Think About Your Proposal From the Lender’s Perspective



Think About Your Proposal From the Lender’s Perspective

Starting or expanding any business generally requires an investment from both you and a lender.

You invest your equity capital. Your lender invests what’s know as debt capital.

Since your lender views their business relationship with you as a type of investment, it’s important to know what they expect and what they will look at when deciding whether or not to finance your proposal.

Generally, there’s 5 things most lenders evaluate: character or eligibility, capacity, collateral, capital, and conditions.

Your character defines who you are. It’s a reflection how you’ve handled yourself with your lender and others, and your general reputation of responsibility and management capability.

Most lenders will get your credit report to determine if you’ve made your payments on-time, or have been consistently late. They view your past handling of credit as a direct indication about how you will repay in the future. Also important in character is your management capability. This is mostly measured by any past production or yields, if you’ve farmed, and sometimes your past experience and education in what you propose to do.

FSA looks at your credit history and past experience in determining whether or not you’re eligible for a loan. Other lenders tend to evaluate more character factors.

The second C is Capacity. Next to character, capacity is the most critical factor lenders look at. Capacity refers to your ability to repay the loan from the business. Lenders always want to be paid back from the on-going business operations, not the sale of collateral. Lenders want a detailed plan of how much money you’ll make and where the money will go. This means a detailed projection or plan of what you will produce, how much, what price it will be sold at, what your business expenses and living costs will be, and how much money will be left to payback the loans. It also means showing the lender you can make a profit because capacity does not always equate to profitability. Because this is a critical factor, most lenders will spend a lot of time delving into the details of your plan. So be prepared: Note all of the assumptions you’ve made in preparing your plan, and be ready to say why they are reasonable.

FSA requires at least $1 dollar available to pay every dollar of money going out. Other lenders want more of a cushion, sometimes from 10-25%, in case something bad or unexpected happens.

The third C is “Collateral.” Collateral is security for the loan that the lender can sell or collect on in case you don’t repay the loan. It’s generally assets, like land, equipment, or livestock, but can also be a co-signor on a loan.

Collateral is expressed as “loan to value”, or how much of the asset’s value has been borrowed. For example, if you borrow $8,000 to purchase a tractor a tractor worth $10,000, the lender has an 80% loan to value. Most lenders other than FSA will only lend you 50-80% of the value of the collateral.

The fourth C is Capital. Capital is the money you’re contributing to the business. Most lenders want to see that you’ve contributed some of your own assets and put them at risk before they’re willing to risk their money. Contributing capital also lets you have another type of cushion for repayment in case of a setback. Unless you’re relatively young or haven’t been in business that long, the lack of accumulated capital may be a danger signal to some lenders. When you don’t have a lot of capital, expect the lender to look more closely at your character and capacity. While FSA has no concrete capital requirements, the more capital you have available increases the likelihood that you will be successful.

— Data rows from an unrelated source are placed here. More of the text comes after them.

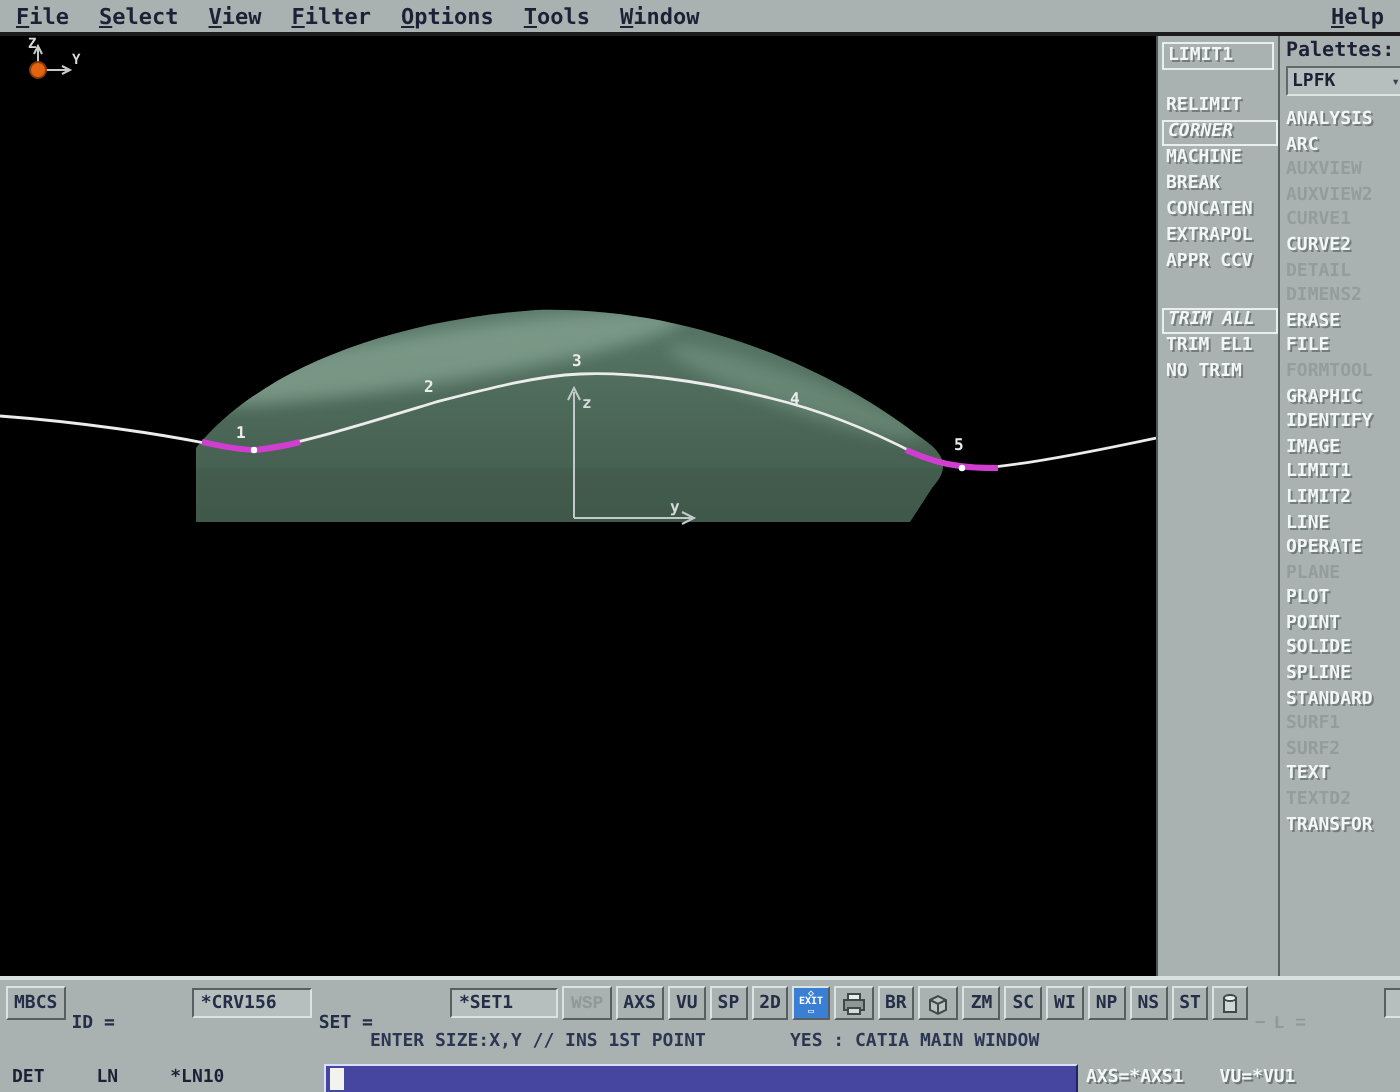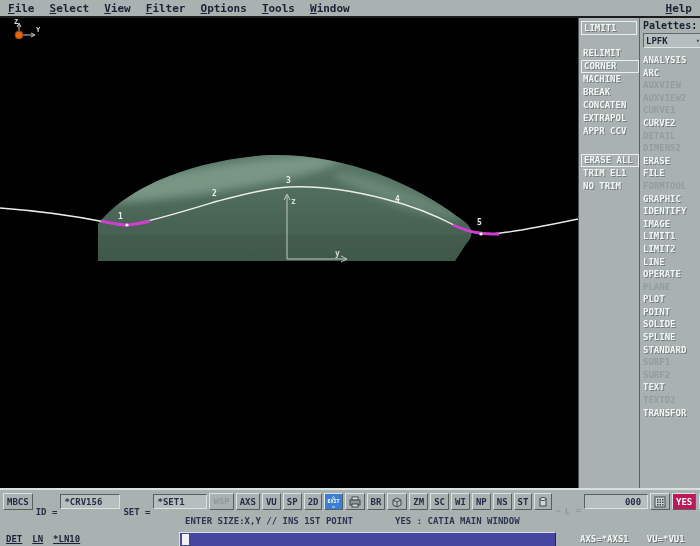--- a/index.html
+++ b/index.html
@@ -30,7 +30,7 @@
   }
   .fn-title{border:1px solid #e9efee;padding:1px 2px;margin:1px 2px 12px 0;display:block;}
   .fn-item{padding:0 2px;height:13px;line-height:13px;white-space:nowrap;cursor:default;}
-  .fn-item.boxed{border:1px solid #e9efee;height:11px;line-height:11px;}
+  .fn-item.boxed{border:1px solid #e9efee;height:11px;line-height:11px;font-style:italic;}
   .fn-gap{height:16px;}
   
   .palette-panel{

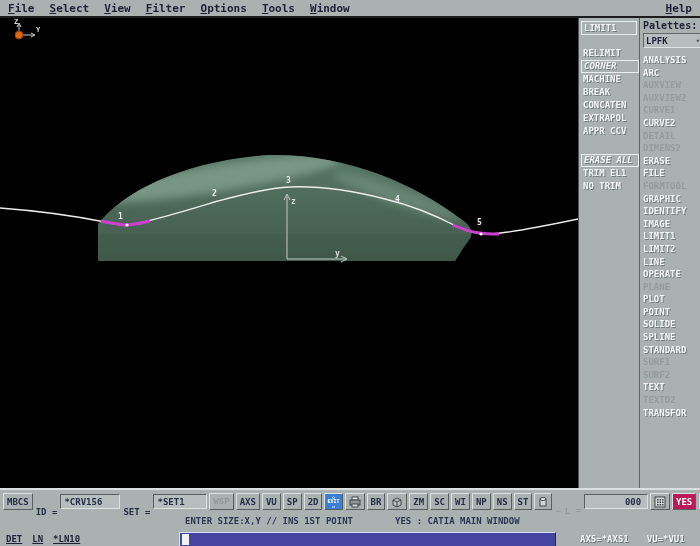--- a/index.html
+++ b/index.html
@@ -192,7 +192,7 @@
       <div class="fn-item">EXTRAPOL</div>
       <div class="fn-item">APPR CCV</div>
       <div class="fn-gap"></div>
-      <div class="fn-item boxed">ERASE ALL</div>
+      <div class="fn-item boxed">TRIM ALL</div>
       <div class="fn-item">TRIM EL1</div>
       <div class="fn-item">NO TRIM</div>
     </div>

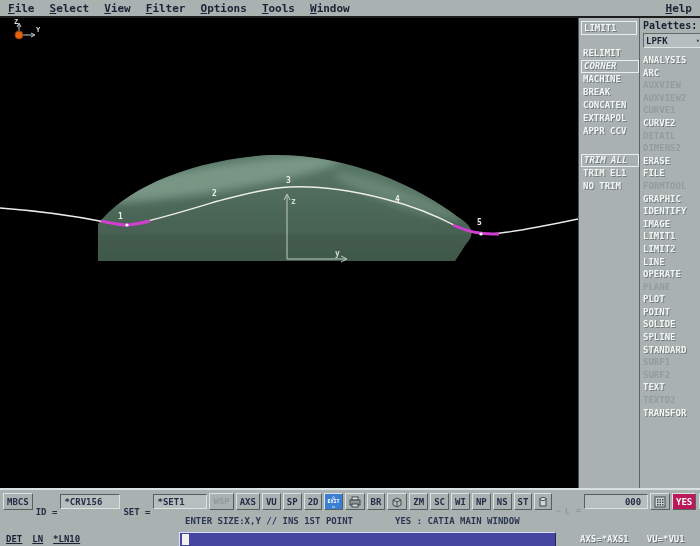--- a/index.html
+++ b/index.html
@@ -66,7 +66,7 @@
     height:13px;flex:none;display:flex;align-items:center;padding:0 3px;
     background:#b6bfbe;color:#242e46;white-space:nowrap;
     border-top:1px solid #566060;border-left:1px solid #566060;
-    border-bottom:1px solid #dbe3e2;border-right:1px solid #dbe3e2;
+    border-bottom:1px solid #dbe3e2;border-right:1px solid #dbe3e2;margin-left:36px;
   }
   .tb-label{padding:0 1px;white-space:nowrap;margin-top:21px;}
   .dimtxt{color:#8f9998 !important;font-family:Liberation Mono, monospace;}

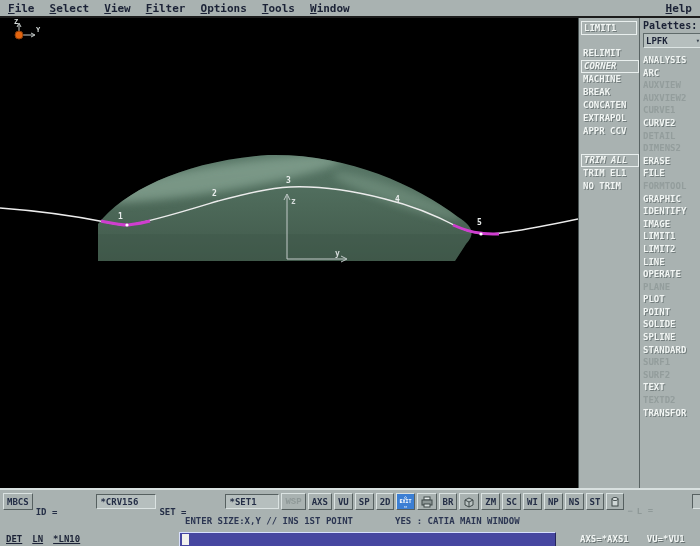--- a/index.html
+++ b/index.html
@@ -89,7 +89,7 @@
     height:22px;display:flex;align-items:center;background:#a9b2b1;
     font-size:9px;font-weight:bold;
   }
-  .bb-left{width:179px;flex:none;color:#1b2236;display:flex;gap:10px;padding-left:6px;box-sizing:border-box;text-decoration:underline;}
+  .bb-left{width:162px;flex:none;color:#1b2236;display:flex;gap:26px;padding-left:6px;box-sizing:border-box;}
   .bb-input{
     width:377px;height:15px;flex:none;background:#4646a0;position:relative;
     border-top:1px solid #d8e0ff;border-left:1px solid #d8e0ff;

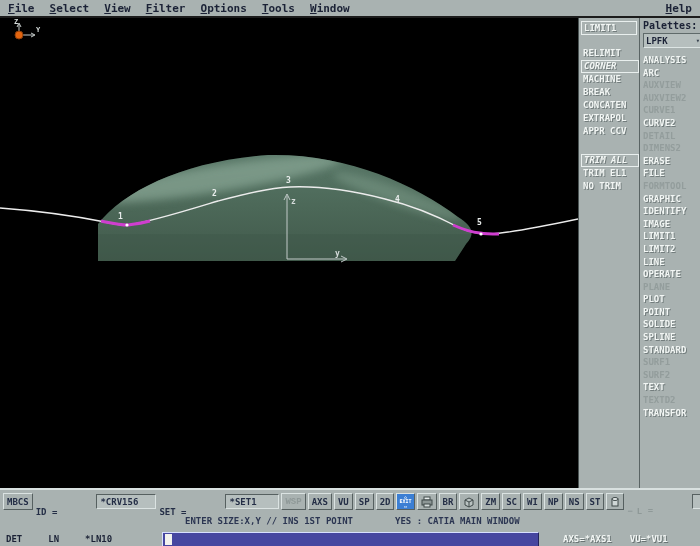--- a/index.html
+++ b/index.html
@@ -96,7 +96,7 @@
     border-bottom:1px solid #24245c;border-right:1px solid #24245c;box-sizing:border-box;
   }
   .bb-cursor{position:absolute;left:2px;top:1px;width:7px;height:11px;background:#f2f2ee;}
-  .bb-right{flex:1;display:flex;gap:18px;padding-left:24px;color:#f2f6f4;text-shadow:1px 1px 0 #6a7474;white-space:nowrap;}
+  .bb-right{flex:1;display:flex;gap:18px;padding-left:4px;color:#f2f6f4;text-shadow:1px 1px 0 #6a7474;white-space:nowrap;}
   
   .icon12{display:block;}
 </style>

The last C is conditions. These are the market conditions you will operate in, and the conditions the lender placed on your loan. If prices for a particular enterprise are really low, you’ll find some lenders unwilling to lend money for it. Also, most lenders will want to make sure that contingencies are in place. To do that, they place conditions on the loan, like keeping life and fire insurance, or recordkeeping and documentation requirements. Generally, the riskier the loan, the more conditions will be placed on the loan.

Remember to think about your proposal from a lender’s perspective. You’ll be far better prepared to know what to expect when you meet them.